We want a simple env where perceptions are directly provided by the user (via the python shell I suppose) and the actions provided by the agent (or possibly intercepted by the user as well).

It seems the environment would inherit from GymWrapper or such, and the agent would inherit from OpencogAgent or such.

You may see https://github.com/singnet/rocca/blob/master/examples/chase.py as an example of env and agent. Alternatively that could probably be done as a jupyter notebook, which I know less about. See https://github.com/singnet/rocca/blob/master/01_minerl_hello_world.ipynb and https://github.com/singnet/rocca/blob/master/02_minerl_navigate_agent.ipynb jupiter notebook examples.

Implement toy gym env for testing planning

Description

We want to be able to test opencog-gym on the most trivial environments, even though Gym provides so many environments I couldn't find one as simple as the one described below:

  • Name: Chase-v0
  • Description: board with 2 squares, Left and Right. At each step, if no food is present on the board, a food pellet appears on the opposite square of the one containing previous pellet, initially starting on the Left square. The agent can be positioned on either the Left or Right square and has 4 actions, go-left and go-right, stay, eat. Upon eating the pellet the agent receives a reward of 1.

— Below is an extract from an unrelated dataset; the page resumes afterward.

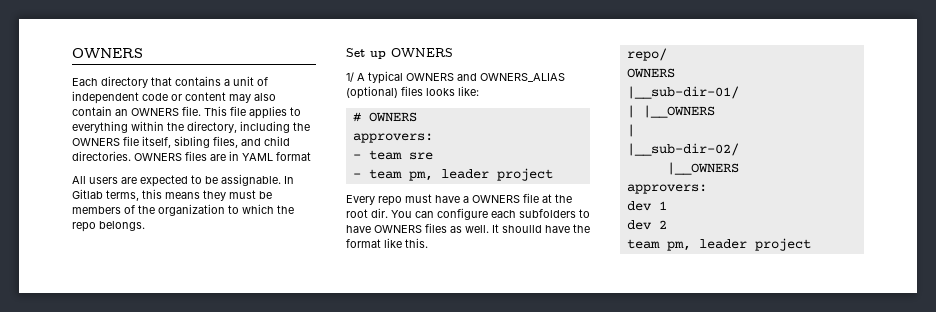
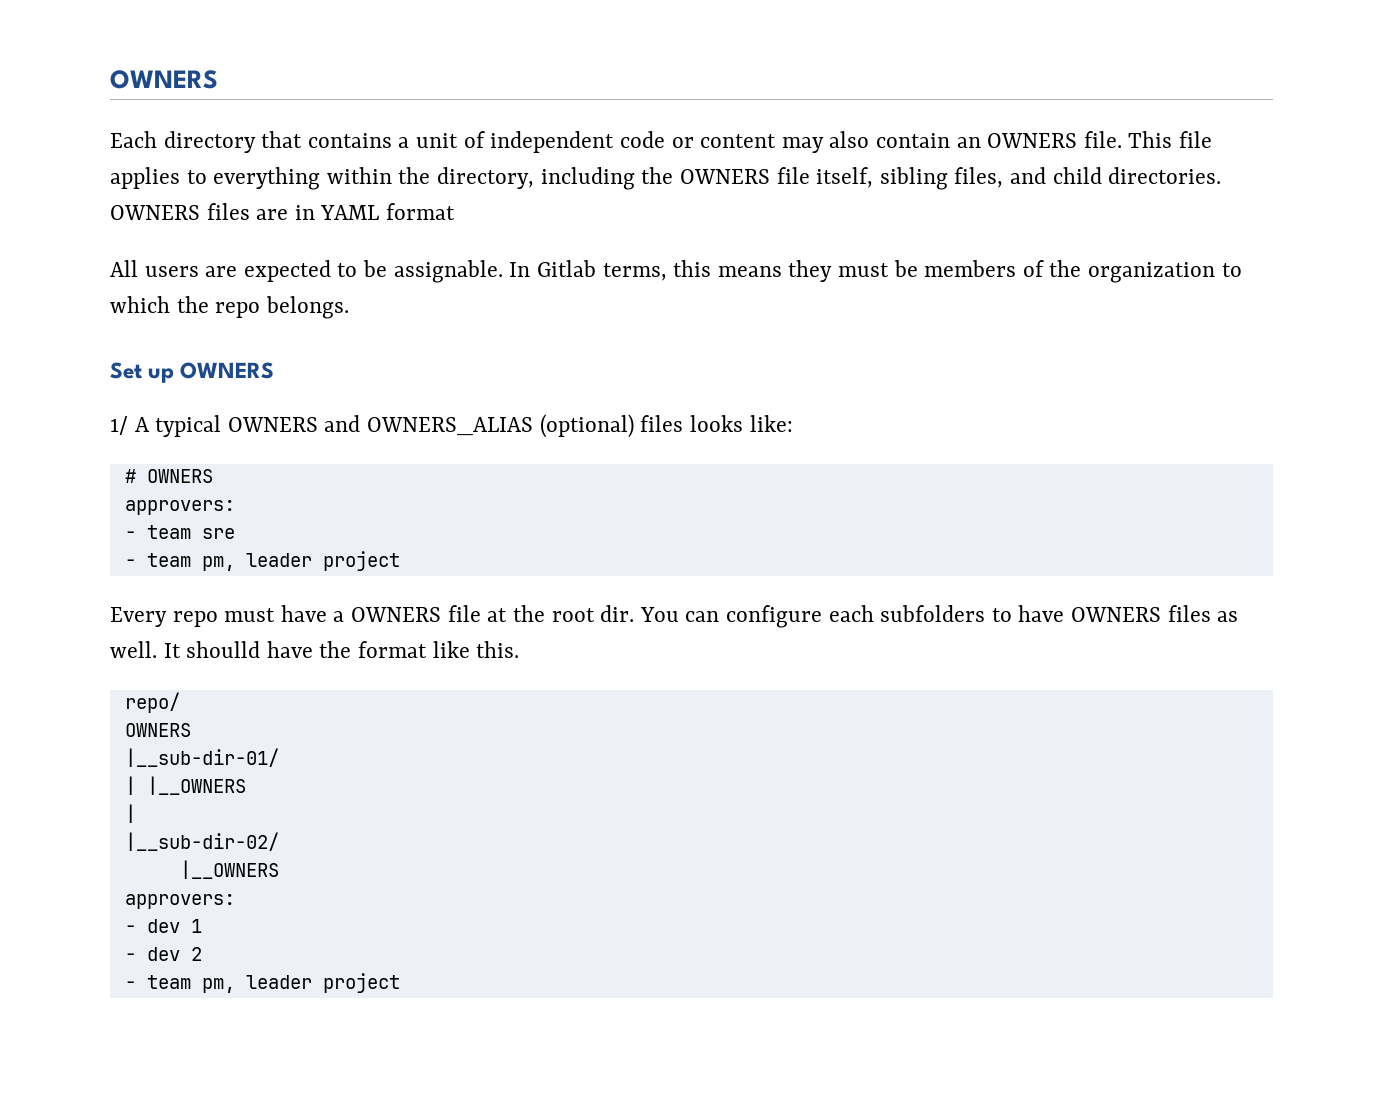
(707, 189) none -> [124,925,136,933] -
(667, 205) none -> [124,953,136,961] -
(667, 224) none -> [124,981,136,989] -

While implementing the env, do not convert the observations/actions into atomese, make the env as if it was coming out of the gym project. The steps to convert observations/actions to atomese will be handled separately by the wrapper once available.

Remarks

  1. Obviously if such env (or similar) already exists among the thousands of third party environments, then no need to implement it, but take into account the fact that we will want to create variations of it as well, to test different and progressively more complex cases.
  2. For now I think it's OK if the env lives within that repository, if we start growing the list of env and we think they are worth sharing with the gym community, then we can move them in their own repo.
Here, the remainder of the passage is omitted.